Is it just me or is it a shift in the generation? I shudder to think that I am old enough to actually view those younger than me as an entirely different generation! Hell, I thought I am as young and hip as them. But that’s another story altogether. I believe that I grew up in a time, coming from a middle class background, where the value of money and hard work was combined with building a life with purpose, love and meaning as against possessions and superficial connections. I do not recall a time I asked for something and heard a no from my parents but the values were far more firmly ingrained than my need for gratification. (And I am pretty sure they said no to most of my ‘wants’ as well!).
But let’s address the bigger term here – ‘Poor’. How does one classify these young individuals as poor? The ones who spend money on a luxury brand item but are in credit card debt or the ones who go out all the time and order expensive drinks yet can’t pay the rent on time? Are they the ones who think a social media life requires buying and collecting things, yet don’t ever feel complete? If these young adults are starving themselves all day just to afford an evening out where they would inevitably have to spend to be in the social order they desire, something is very wrong.
The fact that today these young people are YouTube stars / Instagram celebrities / Facebook idols, is part of the problem. There was a time when only a few people were considered famous and by that effect experts in their field. But nowadays, garnering followers pretty much guarantees instant success and status.
It seems like we must pity these youngsters and help them. The help part seems fine but making excuses for their behaviour isn’t good enough an action. Clearly, they have not been pushed into these scenarios and have in fact made the choice to buy items and create a life around material possessions or what the world / their society deems worth appreciating.

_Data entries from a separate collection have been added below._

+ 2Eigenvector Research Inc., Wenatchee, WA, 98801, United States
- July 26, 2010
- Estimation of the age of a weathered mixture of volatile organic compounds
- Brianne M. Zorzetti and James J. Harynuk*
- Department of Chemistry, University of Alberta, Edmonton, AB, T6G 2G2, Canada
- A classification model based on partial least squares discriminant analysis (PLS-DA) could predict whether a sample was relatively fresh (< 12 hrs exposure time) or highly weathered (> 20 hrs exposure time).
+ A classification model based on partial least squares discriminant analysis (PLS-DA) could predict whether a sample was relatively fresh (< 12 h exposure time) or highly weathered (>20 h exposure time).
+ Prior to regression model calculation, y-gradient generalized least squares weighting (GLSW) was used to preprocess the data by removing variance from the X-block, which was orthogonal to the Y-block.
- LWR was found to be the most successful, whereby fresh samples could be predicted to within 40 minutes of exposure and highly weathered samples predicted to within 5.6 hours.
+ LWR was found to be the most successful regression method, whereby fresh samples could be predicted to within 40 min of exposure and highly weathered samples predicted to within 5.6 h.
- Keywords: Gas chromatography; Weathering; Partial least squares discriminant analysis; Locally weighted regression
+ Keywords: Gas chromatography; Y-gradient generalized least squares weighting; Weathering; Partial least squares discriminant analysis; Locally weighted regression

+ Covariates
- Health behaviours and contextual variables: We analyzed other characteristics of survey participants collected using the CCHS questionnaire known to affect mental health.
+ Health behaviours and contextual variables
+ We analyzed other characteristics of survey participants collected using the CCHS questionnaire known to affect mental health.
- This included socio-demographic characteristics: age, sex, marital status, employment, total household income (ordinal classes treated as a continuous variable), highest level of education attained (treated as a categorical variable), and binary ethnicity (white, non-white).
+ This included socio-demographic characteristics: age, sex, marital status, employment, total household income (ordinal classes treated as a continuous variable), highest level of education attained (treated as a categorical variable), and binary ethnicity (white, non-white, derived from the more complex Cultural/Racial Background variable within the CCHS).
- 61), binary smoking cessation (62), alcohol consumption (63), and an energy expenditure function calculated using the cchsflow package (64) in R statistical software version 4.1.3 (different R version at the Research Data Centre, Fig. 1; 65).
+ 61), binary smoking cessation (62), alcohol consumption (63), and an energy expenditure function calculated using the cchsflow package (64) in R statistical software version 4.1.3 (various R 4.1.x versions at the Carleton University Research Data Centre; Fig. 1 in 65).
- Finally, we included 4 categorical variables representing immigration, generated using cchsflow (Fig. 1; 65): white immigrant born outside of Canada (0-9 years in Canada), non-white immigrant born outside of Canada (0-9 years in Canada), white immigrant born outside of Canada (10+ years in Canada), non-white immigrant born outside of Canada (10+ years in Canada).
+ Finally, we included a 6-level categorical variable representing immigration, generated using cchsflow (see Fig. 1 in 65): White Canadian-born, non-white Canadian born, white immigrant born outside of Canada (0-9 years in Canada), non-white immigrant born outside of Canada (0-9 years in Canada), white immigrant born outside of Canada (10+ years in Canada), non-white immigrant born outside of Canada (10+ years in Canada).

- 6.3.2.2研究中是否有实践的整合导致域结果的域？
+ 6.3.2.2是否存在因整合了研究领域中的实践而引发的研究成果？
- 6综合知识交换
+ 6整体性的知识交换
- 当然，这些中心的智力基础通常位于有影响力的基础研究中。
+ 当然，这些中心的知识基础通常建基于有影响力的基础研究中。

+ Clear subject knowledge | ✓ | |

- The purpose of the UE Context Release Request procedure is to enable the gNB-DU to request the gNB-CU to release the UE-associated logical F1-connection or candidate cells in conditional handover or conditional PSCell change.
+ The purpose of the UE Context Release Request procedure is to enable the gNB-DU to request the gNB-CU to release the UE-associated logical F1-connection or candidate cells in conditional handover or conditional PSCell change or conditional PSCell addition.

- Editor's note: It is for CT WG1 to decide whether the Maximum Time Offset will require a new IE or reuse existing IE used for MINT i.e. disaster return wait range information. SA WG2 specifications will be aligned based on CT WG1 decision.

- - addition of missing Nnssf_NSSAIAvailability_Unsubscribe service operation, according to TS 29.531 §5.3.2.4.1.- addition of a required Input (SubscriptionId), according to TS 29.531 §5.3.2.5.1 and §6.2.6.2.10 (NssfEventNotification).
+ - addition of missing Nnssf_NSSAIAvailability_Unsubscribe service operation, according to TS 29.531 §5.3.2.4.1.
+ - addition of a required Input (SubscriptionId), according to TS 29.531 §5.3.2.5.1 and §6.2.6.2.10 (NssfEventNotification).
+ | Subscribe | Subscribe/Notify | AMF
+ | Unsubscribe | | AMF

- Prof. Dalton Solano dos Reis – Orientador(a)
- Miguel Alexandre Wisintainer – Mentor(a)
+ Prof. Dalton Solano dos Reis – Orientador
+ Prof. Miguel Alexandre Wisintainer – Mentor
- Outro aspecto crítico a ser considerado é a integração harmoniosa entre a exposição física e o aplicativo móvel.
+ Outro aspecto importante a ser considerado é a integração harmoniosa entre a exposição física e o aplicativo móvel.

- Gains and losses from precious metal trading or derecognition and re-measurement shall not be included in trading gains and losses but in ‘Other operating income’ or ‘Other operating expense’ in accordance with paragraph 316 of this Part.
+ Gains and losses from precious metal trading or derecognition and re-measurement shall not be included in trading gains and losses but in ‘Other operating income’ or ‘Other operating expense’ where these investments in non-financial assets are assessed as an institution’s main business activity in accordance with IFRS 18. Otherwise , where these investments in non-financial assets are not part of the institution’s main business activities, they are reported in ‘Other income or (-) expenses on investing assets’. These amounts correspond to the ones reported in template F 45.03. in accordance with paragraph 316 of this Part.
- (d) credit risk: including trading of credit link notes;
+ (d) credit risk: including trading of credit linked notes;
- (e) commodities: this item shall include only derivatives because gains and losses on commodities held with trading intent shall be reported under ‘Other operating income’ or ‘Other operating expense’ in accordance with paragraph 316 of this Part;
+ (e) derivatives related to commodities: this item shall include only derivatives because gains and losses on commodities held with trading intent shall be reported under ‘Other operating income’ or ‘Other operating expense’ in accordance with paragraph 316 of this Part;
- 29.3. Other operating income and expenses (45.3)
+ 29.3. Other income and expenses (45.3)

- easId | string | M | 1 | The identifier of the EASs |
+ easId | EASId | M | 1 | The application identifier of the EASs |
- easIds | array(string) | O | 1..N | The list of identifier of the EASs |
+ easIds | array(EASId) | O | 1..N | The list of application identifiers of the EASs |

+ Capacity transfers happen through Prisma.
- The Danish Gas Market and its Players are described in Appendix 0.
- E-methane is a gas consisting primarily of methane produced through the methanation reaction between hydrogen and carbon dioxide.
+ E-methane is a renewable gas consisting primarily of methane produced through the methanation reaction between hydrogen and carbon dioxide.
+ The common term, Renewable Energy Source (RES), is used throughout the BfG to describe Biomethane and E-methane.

What do these young ‘urban poor‘ truly knowing about being poor? Poor isn’t the 20 something who spends 10K on a dress for one occasion and a picture and then whines about not being able to afford basic necessities or running out of cash as soon as the salary is credited.
Urban poor is the one like my driver, who makes an attempt to earn an honest living and puts his three children through school. He ensures that they learn English and helps his kids learn how to use the computer (donated by someone). Urban poor is the neighbourhood parlour girl, who always looks neatly groomed, beaming smile in tow although she lives in deplorable conditions and is trying to make a living for herself and her family.
If you know someone who is living such a life, a cousin / sibling / friend, it is imperative to help them understand that the life they are building is a consequence of their own choices. Building a world purely around possessions and superficial items while ignoring what is needed for their physical and mental health is going to lead to a temporary state of positivity. But, let us not indulge them in this cycle and allow them to act like children acting out on their ‘wants’ and ignoring their ‘needs’.